Assignment ::
Could you write out all of the data again, word for word?

(Source records)
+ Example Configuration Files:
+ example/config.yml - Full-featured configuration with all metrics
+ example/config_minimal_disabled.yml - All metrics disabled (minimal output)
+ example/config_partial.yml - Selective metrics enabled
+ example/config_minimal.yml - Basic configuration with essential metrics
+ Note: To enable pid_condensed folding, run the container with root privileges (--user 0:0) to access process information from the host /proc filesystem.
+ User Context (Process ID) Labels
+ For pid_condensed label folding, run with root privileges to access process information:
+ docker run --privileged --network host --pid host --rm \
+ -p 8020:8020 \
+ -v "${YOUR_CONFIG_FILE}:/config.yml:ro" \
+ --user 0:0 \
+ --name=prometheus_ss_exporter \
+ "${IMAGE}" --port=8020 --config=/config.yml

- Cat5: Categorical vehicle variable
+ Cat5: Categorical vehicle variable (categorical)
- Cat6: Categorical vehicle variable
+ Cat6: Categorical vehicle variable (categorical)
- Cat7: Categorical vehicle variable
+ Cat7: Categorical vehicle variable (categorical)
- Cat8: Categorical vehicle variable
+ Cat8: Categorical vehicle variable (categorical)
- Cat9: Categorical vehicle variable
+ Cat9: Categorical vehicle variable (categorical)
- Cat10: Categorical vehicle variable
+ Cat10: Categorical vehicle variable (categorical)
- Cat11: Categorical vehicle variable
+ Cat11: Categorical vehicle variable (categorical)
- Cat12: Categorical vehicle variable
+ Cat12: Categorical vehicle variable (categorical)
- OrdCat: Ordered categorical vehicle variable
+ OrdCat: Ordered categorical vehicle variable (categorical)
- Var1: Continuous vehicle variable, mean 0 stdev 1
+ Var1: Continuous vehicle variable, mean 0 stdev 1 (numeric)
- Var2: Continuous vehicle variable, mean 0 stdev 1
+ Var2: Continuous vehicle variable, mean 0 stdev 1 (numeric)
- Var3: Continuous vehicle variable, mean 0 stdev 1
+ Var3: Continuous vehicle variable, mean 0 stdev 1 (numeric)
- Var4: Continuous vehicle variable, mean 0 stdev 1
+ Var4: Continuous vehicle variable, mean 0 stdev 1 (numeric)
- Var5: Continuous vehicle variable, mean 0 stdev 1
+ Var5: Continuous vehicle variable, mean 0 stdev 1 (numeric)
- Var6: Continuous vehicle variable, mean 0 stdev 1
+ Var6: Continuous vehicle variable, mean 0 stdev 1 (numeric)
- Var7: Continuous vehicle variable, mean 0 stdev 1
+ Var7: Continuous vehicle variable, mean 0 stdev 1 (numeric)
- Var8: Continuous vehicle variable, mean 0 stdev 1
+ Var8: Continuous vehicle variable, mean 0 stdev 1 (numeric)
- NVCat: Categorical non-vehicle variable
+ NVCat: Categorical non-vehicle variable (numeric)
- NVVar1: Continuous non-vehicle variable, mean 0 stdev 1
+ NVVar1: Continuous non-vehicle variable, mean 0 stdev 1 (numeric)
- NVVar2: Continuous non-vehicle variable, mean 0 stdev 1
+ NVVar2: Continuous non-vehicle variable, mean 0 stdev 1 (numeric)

Task solution ::
+ Example Configuration Files:
+ example/config.yml - Full-featured configuration with all metrics
+ example/config_minimal_disabled.yml - All metrics disabled (minimal output)
+ example/config_partial.yml - Selective metrics enabled
+ example/config_minimal.yml - Basic configuration with essential metrics
+ Note: To enable pid_condensed folding, run the container with root privileges (--user 0:0) to access process information from the host /proc filesystem.
+ User Context (Process ID) Labels
+ For pid_condensed label folding, run with root privileges to access process information:
+ docker run --privileged --network host --pid host --rm \
+ -p 8020:8020 \
+ -v "${YOUR_CONFIG_FILE}:/config.yml:ro" \
+ --user 0:0 \
+ --name=prometheus_ss_exporter \
+ "${IMAGE}" --port=8020 --config=/config.yml

- Cat5: Categorical vehicle variable
+ Cat5: Categorical vehicle variable (categorical)
- Cat6: Categorical vehicle variable
+ Cat6: Categorical vehicle variable (categorical)
- Cat7: Categorical vehicle variable
+ Cat7: Categorical vehicle variable (categorical)
- Cat8: Categorical vehicle variable
+ Cat8: Categorical vehicle variable (categorical)
- Cat9: Categorical vehicle variable
+ Cat9: Categorical vehicle variable (categorical)
- Cat10: Categorical vehicle variable
+ Cat10: Categorical vehicle variable (categorical)
- Cat11: Categorical vehicle variable
+ Cat11: Categorical vehicle variable (categorical)
- Cat12: Categorical vehicle variable
+ Cat12: Categorical vehicle variable (categorical)
- OrdCat: Ordered categorical vehicle variable
+ OrdCat: Ordered categorical vehicle variable (categorical)
- Var1: Continuous vehicle variable, mean 0 stdev 1
+ Var1: Continuous vehicle variable, mean 0 stdev 1 (numeric)
- Var2: Continuous vehicle variable, mean 0 stdev 1
+ Var2: Continuous vehicle variable, mean 0 stdev 1 (numeric)
- Var3: Continuous vehicle variable, mean 0 stdev 1
+ Var3: Continuous vehicle variable, mean 0 stdev 1 (numeric)
- Var4: Continuous vehicle variable, mean 0 stdev 1
+ Var4: Continuous vehicle variable, mean 0 stdev 1 (numeric)
- Var5: Continuous vehicle variable, mean 0 stdev 1
+ Var5: Continuous vehicle variable, mean 0 stdev 1 (numeric)
- Var6: Continuous vehicle variable, mean 0 stdev 1
+ Var6: Continuous vehicle variable, mean 0 stdev 1 (numeric)
- Var7: Continuous vehicle variable, mean 0 stdev 1
+ Var7: Continuous vehicle variable, mean 0 stdev 1 (numeric)
- Var8: Continuous vehicle variable, mean 0 stdev 1
+ Var8: Continuous vehicle variable, mean 0 stdev 1 (numeric)
- NVCat: Categorical non-vehicle variable
+ NVCat: Categorical non-vehicle variable (numeric)
- NVVar1: Continuous non-vehicle variable, mean 0 stdev 1
+ NVVar1: Continuous non-vehicle variable, mean 0 stdev 1 (numeric)
- NVVar2: Continuous non-vehicle variable, mean 0 stdev 1
+ NVVar2: Continuous non-vehicle variable, mean 0 stdev 1 (numeric)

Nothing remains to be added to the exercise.